Nun zu Ihrer Frage: Die von Ihnen angesprochenen Anträge der Fraktionen Bündnis 90/ Die Grünen und Die Linke beziehen sich auf die aktuellen Plänen der Europäischen Kommission zur Neuregelung der sogenannten Konzessionsrichtlinie. Diese sehen eine europaweite Ausschreibungspflicht im Falle einer Privatisierung kommunaler Betriebe vor, welche übrigens nicht nur Wasser-, sondern auch Strom- und Energieversorger beinhaltet. Die Pläne der Europäischen Kommission sehen aber ausdrücklich keinen Zwang zur Privatisierung vor, wie dies fälschlicherweise in den Medien oft behauptet wird. Die Anträge der Fraktionen Bündnis 90/ Die Grünen und Die Linke mit den vollständigen Titeln „Keine Privatisierung der Wasserversorgung durch die Hintertür“ und „Wasser ist Menschenrecht- Privatisierung verhindern“ richteten sich somit gegen eine Privatisierung der kommunalen Wasserversorgung, die de facto weder stattfindet noch durch die EU beabsichtigt ist.
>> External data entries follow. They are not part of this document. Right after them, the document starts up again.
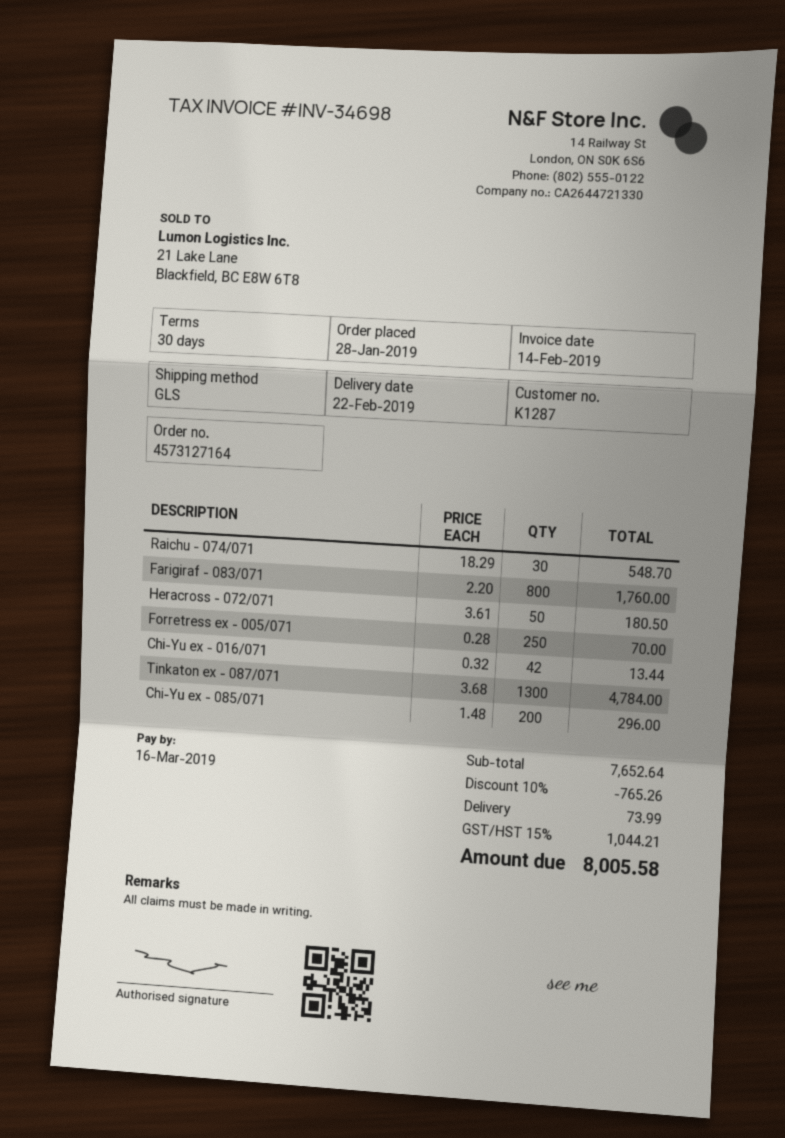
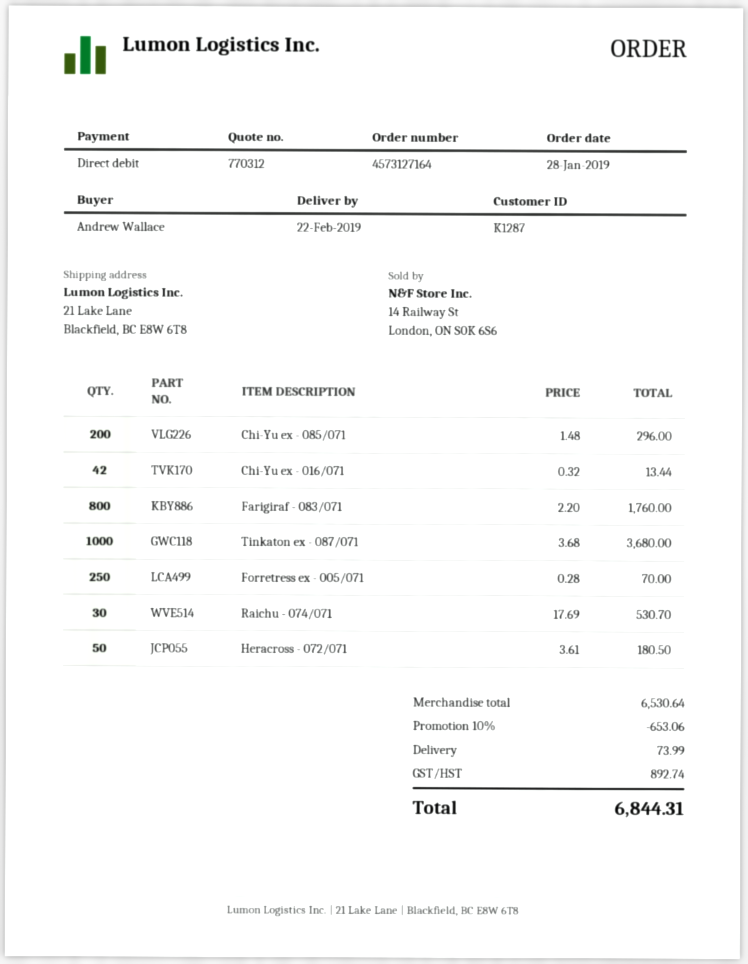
Raichu - 074/071: 30 x 18.29 = 548.70 -> 30 x 17.69 = 530.70
Tinkaton ex - 087/071: 1300 x 3.68 = 4784.00 -> 1000 x 3.68 = 3680.00
subtotal: 7652.64 -> 6530.64
discount: 10% = 765.26 -> 10% = 653.06
tax: 1044.21 -> 892.74
total: 8005.58 -> 6844.31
Die vorgeschlagene europaweite Ausschreibungsverpflichtung der Europäischen Union kann aber zu einer erheblichen Einschränkung der Handlungsspielräume der kommunalen Selbstverwaltung und zu einer Liberalisierung insbesondere der Wasserversorgung in Deutschland führen. Die CDU/CSU-Fraktion im Deutschen Bundestag hat sich daher auch gegenüber der Bundesregierung wiederholt dafür eingesetzt, bei den Verhandlungen auf EU-Ebene dem Vorschlag der EU-Kommission für eine Konzessionsrichtlinie keine Abstimmungsmehrheit zu verschaffen oder zumindest darauf hinzuwirken, dass der sensible Bereich der Wasserversorgung aus einer solchen Regelung ausgenommen bleibt.
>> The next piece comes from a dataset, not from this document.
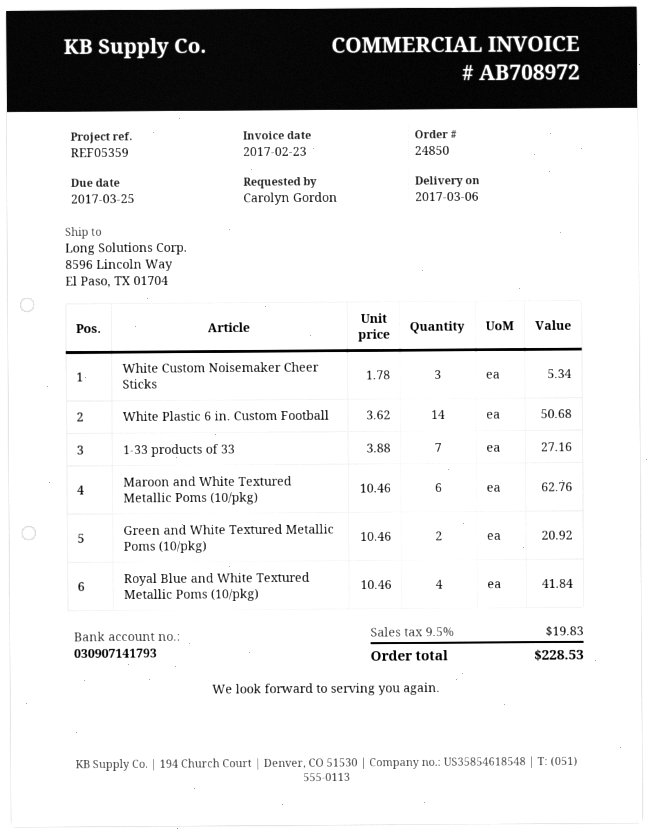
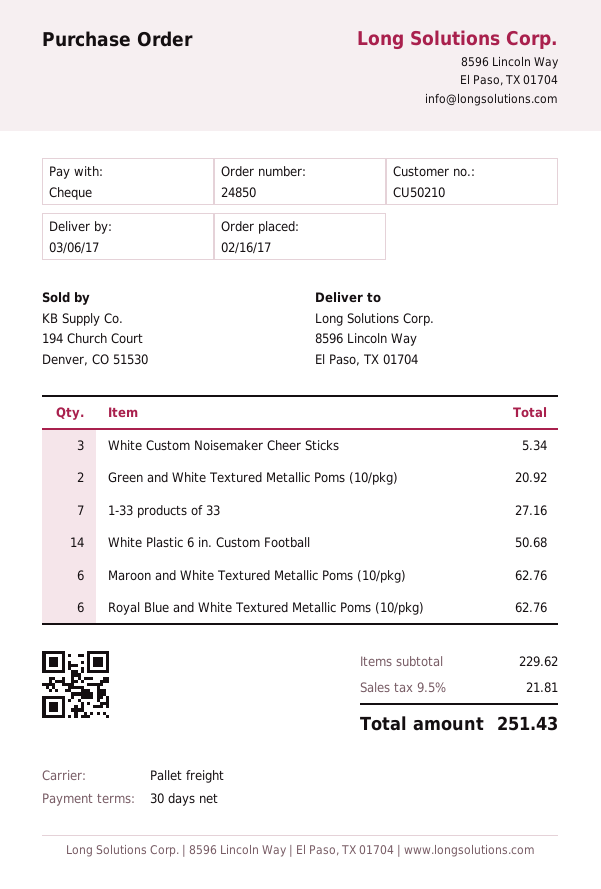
Royal Blue and White Textured Metallic Poms (10/pkg): 4 for 41.84 -> 6 for 62.76
tax: 9.5% = 19.83 -> 9.5% = 21.81
total: 228.53 -> 251.43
Aufgrund des massiven Drucks hat EU-Kommissar Barnier bereits eine grundlegende Überarbeitung der bisherigen Kommissionspläne zur Wasserversorgung angekündigt. In der Sitzung des Binnenmarktausschusses des Europäischen Parlaments am 21. Februar 2013 erklärt er, dass bei der Entscheidung über die Ausschreibungspflicht bei einem Mehrsparten-Stadtwerk die Wasserversorgung zukünftig getrennt von anderen Sparten (z.B. der Stromversorgung oder der Abfallentsorgung) betrachtet werden kann. Die Wasserversorgung müsste dann nur noch in solchen Fällen ausgeschrieben werden, in denen das kommunale Unternehmen weniger als 80% seiner Wasserdienstleistungen für die Gebietskörperschaft erbringt. Dieses Einlenken der Kommission ist nicht zuletzt Ergebnis der beharrlichen Bemühungen der CDU/CSU-Bundestagsfraktion.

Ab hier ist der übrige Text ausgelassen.